In case you wish to calculate only one specific case, e.g. 2nd Wednesday, you may replace the items 1.n and 2.dow in the formula with corresponding numbers. For 2nd Wednesday in current month you would use the following values:

  • 1.n = 2
  • 1.dow = 3
  • 1.date = now

mceclip2.png

Explanation:

  • setDate(now;1) returns first of current month
  • formatDate(....;E) returns day of week (1, 2, ... 6)
  • see the original source for the rest

How to calculate days between dates

One possibility is to employ the following expression:

You can copy & paste the following code:

{{round((2.value - 1.value) / 1000 / 60 / 60 / 24)}}

NOTE: Values of D1 and D2 have to be of type Date. If they are of type String (e.g. "20.10.2018"), use parseDate() function to convert them to type Date.

INFO: The round() function is used for cases when one of the dates falls within the daylight savings time period and the other not. In these cases, the difference in hours is by one hour less/more and dividing it by 24 gives a non-integer results.

How to calculate last day/millisecond of month

When specifying a date range (e.g. in a search module) spanning the whole previous month as closed interval (the interval that includes both its limit points), it is necessary to calculate last day of month.

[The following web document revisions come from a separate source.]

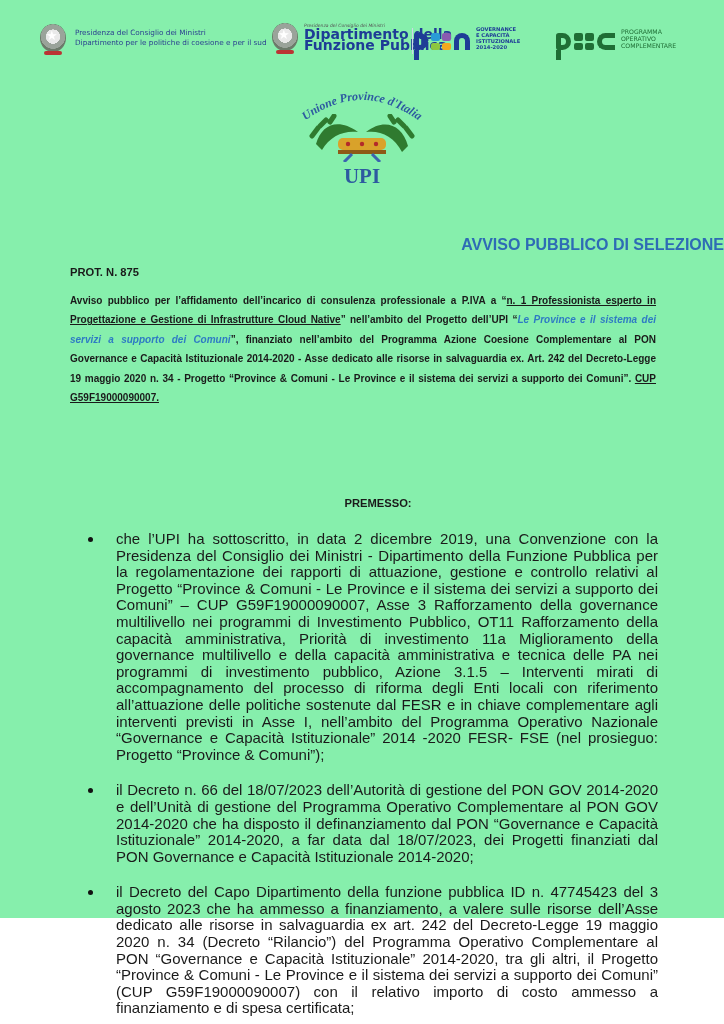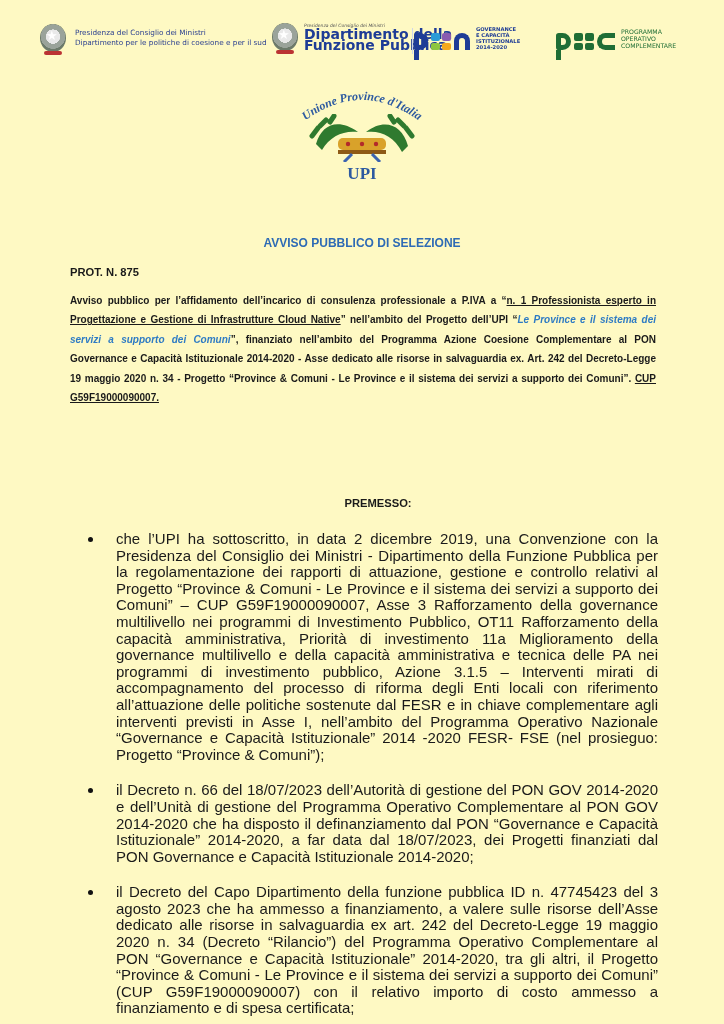"Presidenza del Consiglio dei Ministri" .page { background: #fef9c3 -> #86efac; height: 1024px -> 918px }
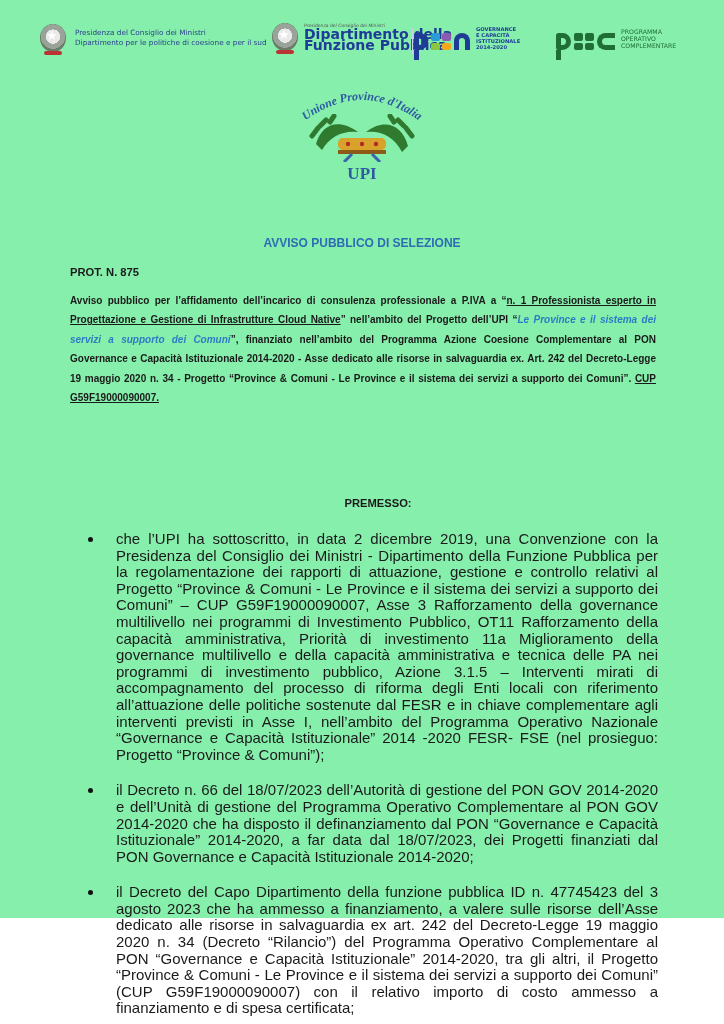"UPI" .upi-label { font-size: 17px -> 21px }
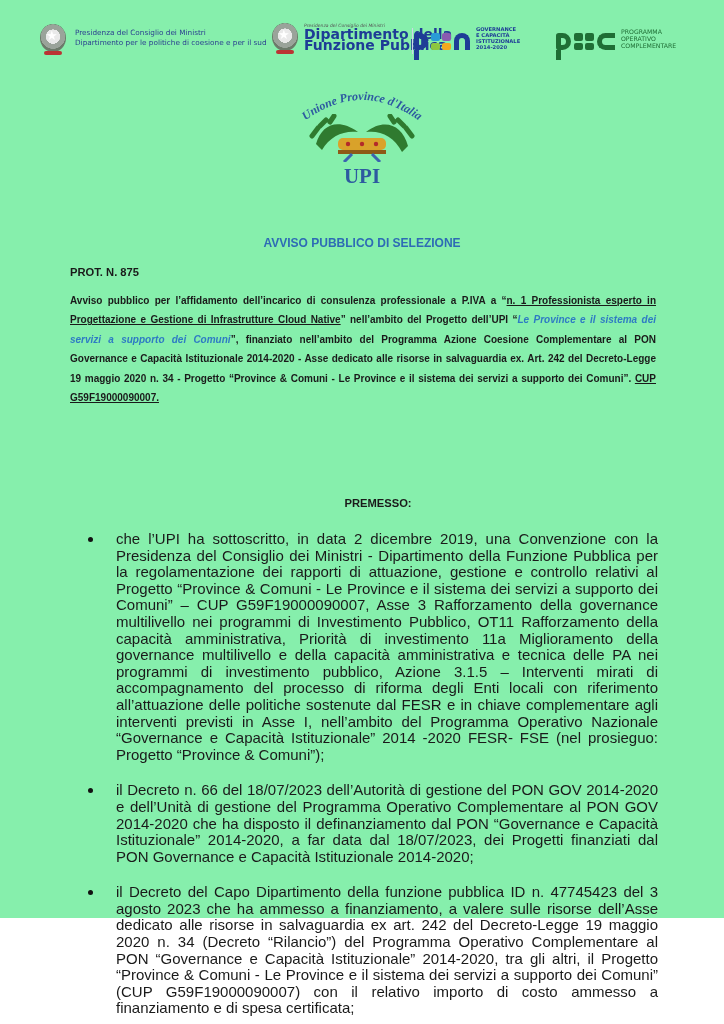"AVVISO PUBBLICO DI SELEZIONE" .title { font-size: 12px -> 16px; text-align: center -> right }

2019-09-01 ≤ D ≤ 2019-09-30

The formula below shows one way how to calculate last day of the previous month:

mceclip2.png

You can copy & paste the following code:

{{addDays(setDate(now; 1); -1)}}

In some cases, it is necessary to calculate not only the last day of month, but literally its last millisecond:

2019-09-01T00:00:00.000Z ≤ D ≤ 2019-09-30T23:59:59.999Z

The formula below shows one way how to calculate last millisecond of the previous month:

mceclip0.png

You can copy & paste the following code:

{{parseDate(parseDate(formatDate(now; "YYYYMM01"); "YYYYMMDD"; "UTC") - 1; "x")}}

If the result should respect your timezone settings, simply omit the UTC argument:

mceclip1.png

{{parseDate(parseDate(formatDate(now; "YYYYMM01"); "YYYYMMDD") - 1; "x")}}

However, it is preferable to use half-open interval instead (the interval that excludes one of its limit points), specifying the first day of the following month instead and replacing the less or equal than operator with less than:

2019-09-01 ≤ D < 2019-10-01

2019-09-01T00:00:00.000Z ≤ D < 2019-10-01T00:00:00.000Z

How to transform seconds into hours, minutes and second

One possibility is to use the following expression shown below:

mceclip0.png

You can copy & paste the following code:

{{floor(1.seconds / 3600)}}:{{floor((1.seconds % 3600) / 60)}}:{{((1.seconds % 3600) % 60)}}

NOTE: Values of Second should be number type. This function is suited only if the second value is less than 86400 ( less than a day ).